Tuesday, 17 March 2009

Apple broke my Shuffle

You may have noticed my previous blogs about Apple's iPod Shuffle. They were not overly positive: one, two, three, four.

This may be the last blog entry about my Shuffle, as Apple broke it definitely with the update of iTunes to 8.1. They enthusiastically introduced several problems. For example, you no longer get any warning if you try to copy the same song twice several times from iTunes to the Shuffle. But the killer problem is that autofill no longer works with podcasts, even if you manually switch the setting "skip when shuffling" to off. As my shuffle has served me only to listen to podcasts, it no longer serves any electronic purpose at all, and I will henceforth use it as a clothespin for my wet laundry.

It is clear that the people who design the Shuffle are no geniuses. It all reminds me of the charming clumsiness of a two year old child who touches crayons for the first time ever without any idea how they are supposed to be used.

There is no longer any hope for even a lonely spark of sensibility in that team, so I give up on my shuffle. When a certain level of incompetence is reached, there is no use fighting against it.

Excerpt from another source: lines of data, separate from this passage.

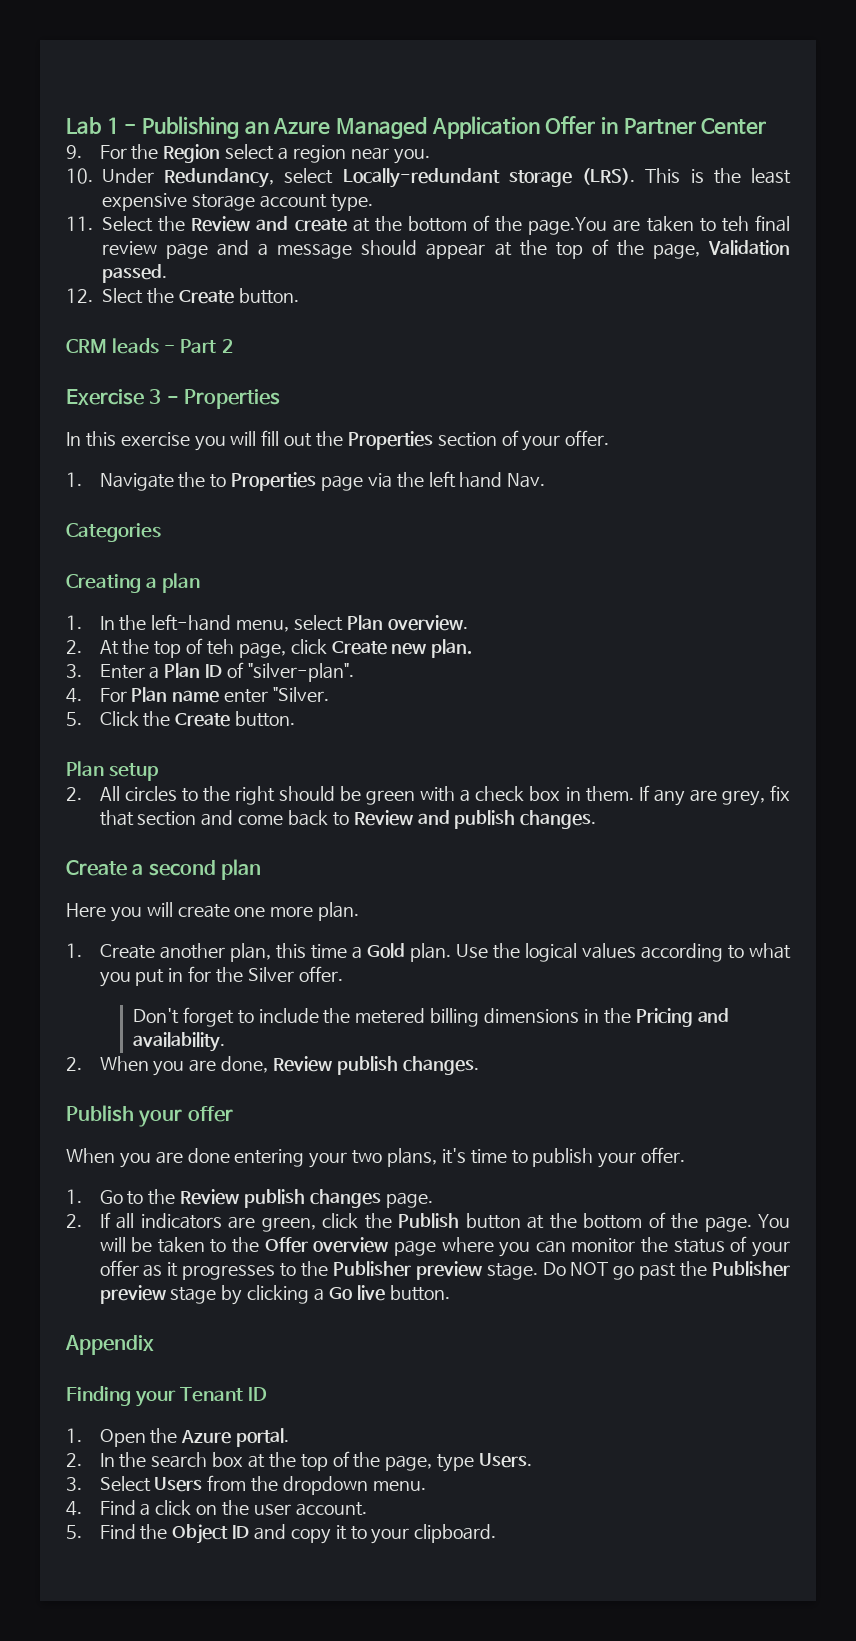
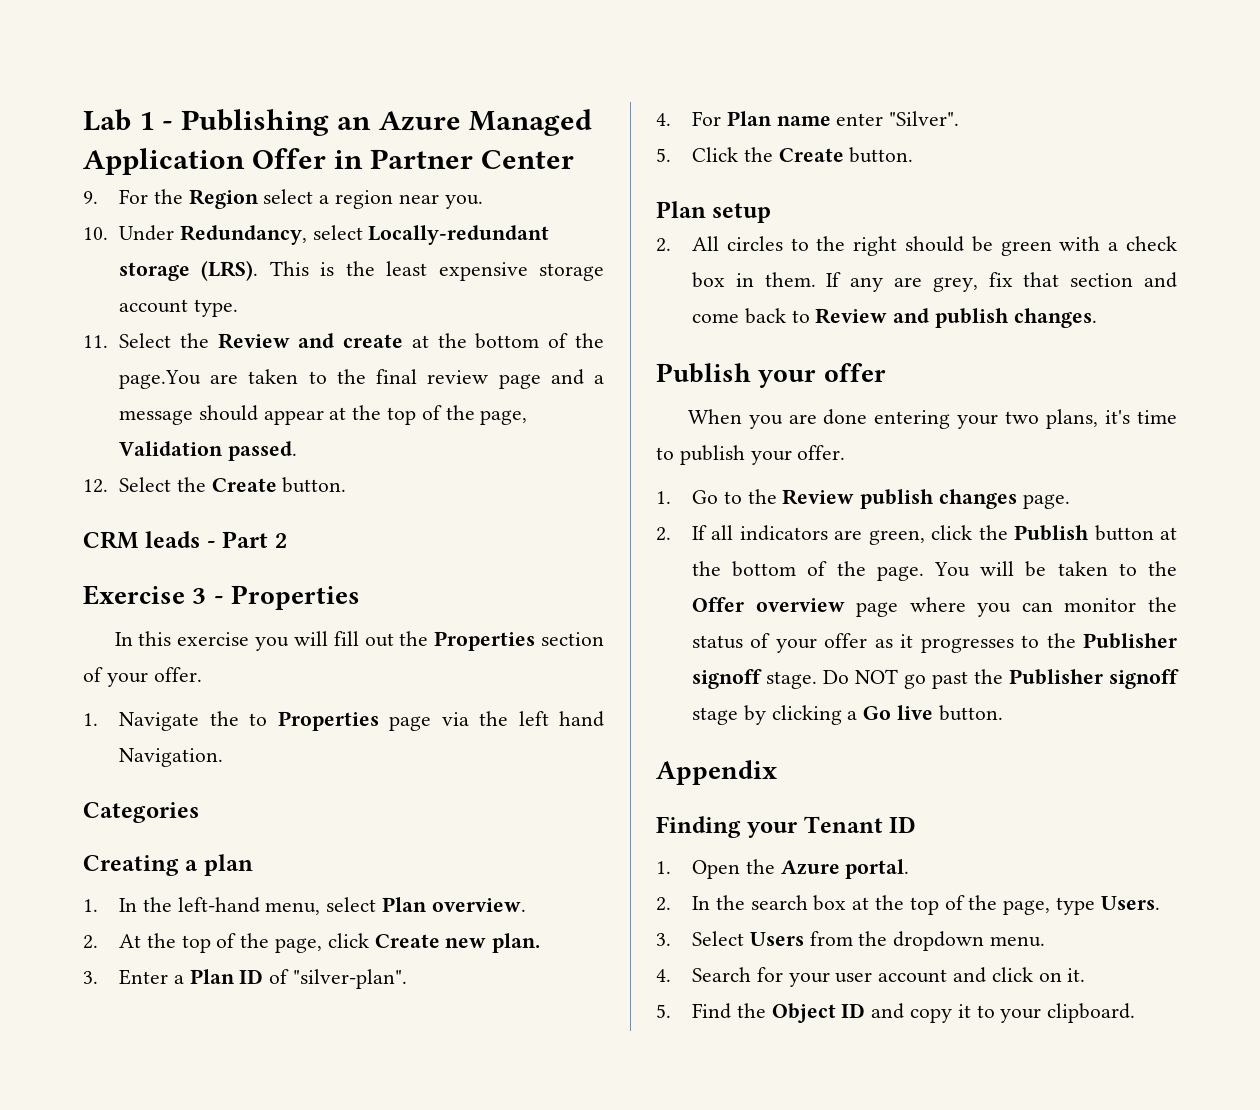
[721,216,749,232] teh -> [336,369,366,384] the
[102,288,143,304] Slect -> [119,477,172,492] Select
[507,473,546,488] Nav. -> [119,748,224,767] Navigation.
[206,639,234,655] teh -> [240,933,270,948] the
[272,687,329,702] "Silver. -> [889,111,960,126] "Silver".
[66,859,262,880] [66,902,360,922] [66,943,792,962] [99,966,343,987] [133,1007,730,1027] [133,1032,226,1052] [66,1056,479,1076] // Create a second plan // Here you will create one more plan. // 1. Create another plan, this time a Gold plan. Use the logical values according to what you put in for the Silver offer. // Don't forget to include the metered billing dimensions in the Pricing and availability. // 2. When you are done, Review publish changes. -> (1097, 318) none
[415,1261,482,1280] preview -> [692,669,763,689] signoff
[99,1285,166,1304] preview -> [1109,669,1179,689] signoff
[99,1500,367,1516] Find a click on the user account. -> [692,967,1086,987] Search for your user account and click on it.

How Apple managed to make their simplest device so utterly user hostile is something to brood over during long nights, but I do not think there is any better explanation than a smattering lack of small grey cells.

I do not see any reason to defend the Shuffle team at Apple. I'm fully aware of the theoretical possibility that there are individuals in the team who are clever. However, the team taken as a whole shows no sign to be brighter than an intoxicated amoeba. This may be because of lacking time, budget, bad management, bad organisation or any number of reasons. But regardless of the reasons, I would not bet on them winning a quiz against that same amoeba.

Since I bought my Shuffle last spring, I have had numerous incomprehensibilities, nonfunctionalities and unusabilities. The changes in 8.1 are not a simple incident. They fit perfectly into a larger pattern.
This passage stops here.